Eu não diria que estava "tudo bem". Na verdade, toda vez que Arthur começava a praticar suas lições de paquera, eu acenava para a garçonete. Depois de várias rodadas de salgadinhos e refrigerantes, a mulher deve ter pensado que era eu quem iria pagar tudo aquilo e a conta foi colocada do meu lado da mesa.
Arthur esticou o braço e tirou o papel da minha mão.
- Eu pago. Dormi primeiro - lembrei, pegando a conta de volta.
- Eu sei, mas eu te devo uma - disse, colocando a mão sobre a minha. - Você tem me ajudado muito com a Pérola.
- E você tem me ajudado muito com o Luke.
Ficamos nos olhando por um instante, então, dividimos a conta e saímos.
- Você tem certeza de que não quer que eu explique nada ao Luke sobre hoje? - perguntou, enquanto esperávamos para poder atravessar a rua.
Arthur olhava atentamente para o meu rosto. Fiquei me perguntando se ele suspeitava que já não existia mais nada entre mim e Luke.
- Obrigada, mas eu resolvo isso. Olha, fechou! - falei, e fui a primeira a atravessar a rua.
Eu adoro toda aquela confusão que se forma do lado de fora dos estádios em dia de jogo: as pessoas gritando, os vendedores de amendoim, de pipoca, as barracas com bandeiras e camisetas. E amo comer cachorro-quente, sentindo o cheiro daquele molho apimentado. Arthur agarrou a minha mão, tão logo acelerei o passo. Eu praticamente o arrastei pelas escadas.
Não há nada como subir as escadas, ouvindo a multidão barulhenta a sua volta, e finalmente emergir no alto do estádio com a visão daquele campo verde e brilhante abaixo de você. Cheguei a ficar sem fôlego.
- Quando eu era criança - contei ao Arthur -, eu sonhava em ser duas coisas: uma princesa e um lançador do Oriole.
- Com o que você sonha agora? - perguntou.
Desviei o olhar e sentei na cadeira.
- Com nada. Nada demais - eu não me permitia mais ficar sonhando, fosse com rapazes, ou com a faculdade. Para que correr o risco de me desapontar?

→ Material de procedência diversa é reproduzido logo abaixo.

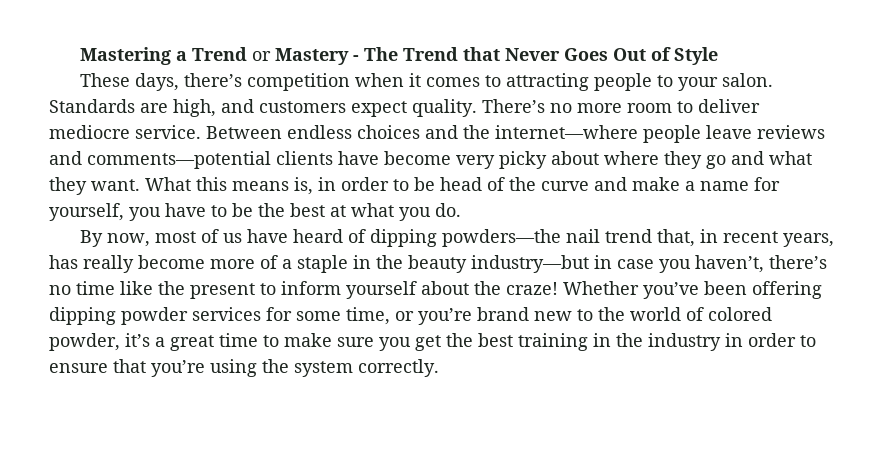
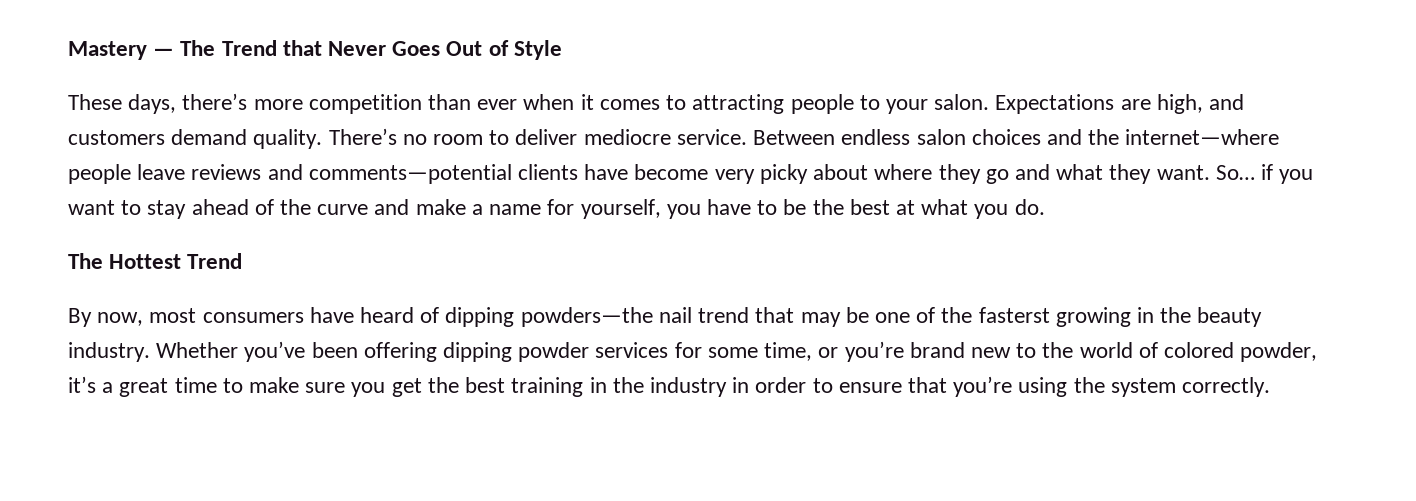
- Mastering a Trend or Mastery - The Trend that Never Goes Out of Style
+ Mastery — The Trend that Never Goes Out of Style
- These days, there’s competition when it comes to attracting people to your salon.
+ These days, there’s more competition than ever when it comes to attracting people to your salon.
- Standards are high, and customers expect quality.
+ Expectations are high, and customers demand quality.
- There’s no more room to deliver mediocre service.
+ There’s no room to deliver mediocre service.
- Between endless choices and the internet—where people leave reviews and comments—potential clients have become very picky about where they go and what they want.
+ Between endless salon choices and the internet—where people leave reviews and comments—potential clients have become very picky about where they go and what they want.
- What this means is, in order to be head of the curve and make a name for yourself, you have to be the best at what you do.
+ So… if you want to stay ahead of the curve and make a name for yourself, you have to be the best at what you do.
+ The Hottest Trend
- By now, most of us have heard of dipping powders—the nail trend that, in recent years, has really become more of a staple in the beauty industry—but in case you haven’t, there’s no time like the present to inform yourself about the craze!
+ By now, most consumers have heard of dipping powders—the nail trend that may be one of the fasterst growing in the beauty industry.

Arthur colocou o braço ao redor do meu ombro.
- Praticando de novo - eu disse.
- Não - retrucou. - Apenas sendo um amigo.
Ele me deu uma palmadinha, então tirou o braço e começou a olhar para o gigantesco marcador de pontos da Liga de Beisebol.
Ficamos de pé durante o hino nacional, Arthur cantava e eu grunhia, tentando me lembrar da letra. Depois, voltamos aos nossos assentos para assistir a um fantástico duelo de lançamentos. Foi o máximo ficar ali com ele, comendo amendoim e assistindo ao jogo. Conversamos sobre beisebol e sobre as crianças. Falamos um pouco sobre Sophia, sobre uns desenhos que Arthur estava fazendo em sua casa e sobre a sua escola na Pensilvânia. Parecia que éramos amigos havia muito tempo.
O jogo continuava e, algum tempo depois, foi dado o intervalo. Levantamos das cadeiras para esticar o corpo quando Arthur virou para mim e perguntou:
- Qual o melhor lugar para dar um beijo numa garota?
Eu pisquei.
- Você quer dizer... sem ser na boca?
Arthur soltou uma gargalhada.
- Não, eu queria saber qual é o melhor lugar, o mais romântico: no alto de um monte, perto do mar, dentro do carro...
-Ah!
- Mas deixa pra lá. A sua pergunta é mais interessante – ele disse com os olhos brilhando de curiosidade. - Diga. Onde?
- No pescoço.
- Por quê?
Uma mulher bem gorda vestindo uma calça laranja e a camisa dos Oriole virou a cabeça e olhou para nós. Acho que ela também queria saber por quê.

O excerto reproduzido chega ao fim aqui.